• What you need to do
Everything in the entries except the pictures should be copied exactly.

====== Source material

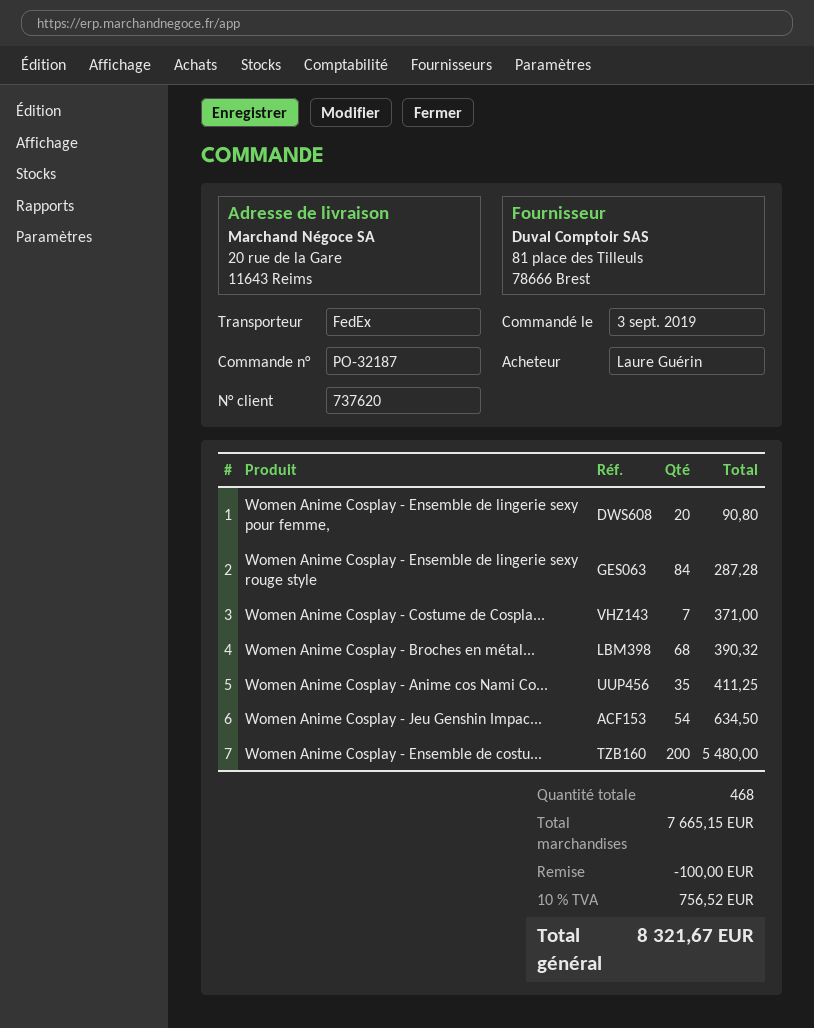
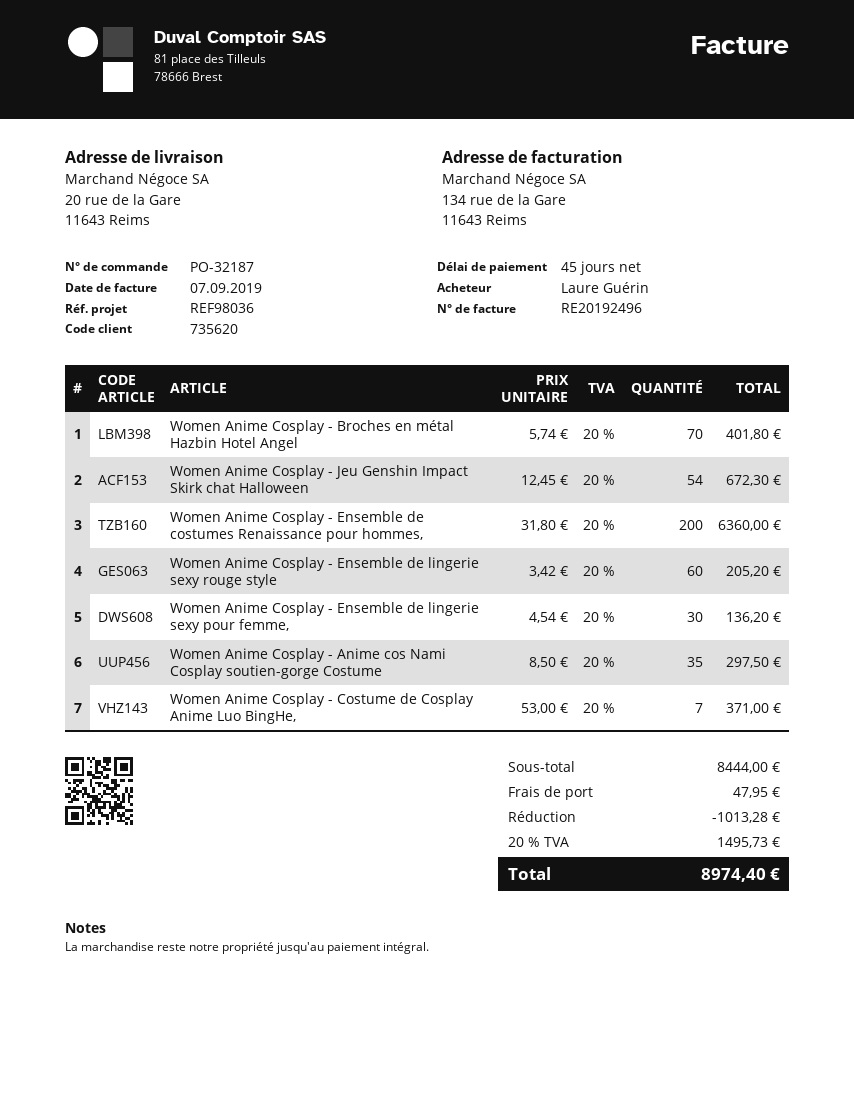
customer number: 737620 -> 735620
Women Anime Cosplay - Ensemble de lingerie sexy pour femme,: 20 for 90.80 -> 30 for 136.20
Women Anime Cosplay - Ensemble de lingerie sexy rouge style: 84 for 287.28 -> 60 for 205.20
Women Anime Cosplay - Broches en métal...: 68 for 390.32 -> 70 for 401.80
Women Anime Cosplay - Anime cos Nami Co...: 35 for 411.25 -> 35 for 297.50
Women Anime Cosplay - Jeu Genshin Impac...: 54 for 634.50 -> 54 for 672.30
Women Anime Cosplay - Ensemble de costu...: 200 for 5480.00 -> 200 for 6360.00
subtotal: 7665.15 -> 8444.00
discount: 100.00 -> 1013.28
shipping: none -> 47.95
tax: 10% = 756.52 -> 20% = 1495.73
total: 8321.67 -> 8974.40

============

• Result below
customer number: 737620 -> 735620
Women Anime Cosplay - Ensemble de lingerie sexy pour femme,: 20 for 90.80 -> 30 for 136.20
Women Anime Cosplay - Ensemble de lingerie sexy rouge style: 84 for 287.28 -> 60 for 205.20
Women Anime Cosplay - Broches en métal...: 68 for 390.32 -> 70 for 401.80
Women Anime Cosplay - Anime cos Nami Co...: 35 for 411.25 -> 35 for 297.50
Women Anime Cosplay - Jeu Genshin Impac...: 54 for 634.50 -> 54 for 672.30
Women Anime Cosplay - Ensemble de costu...: 200 for 5480.00 -> 200 for 6360.00
subtotal: 7665.15 -> 8444.00
discount: 100.00 -> 1013.28
shipping: none -> 47.95
tax: 10% = 756.52 -> 20% = 1495.73
total: 8321.67 -> 8974.40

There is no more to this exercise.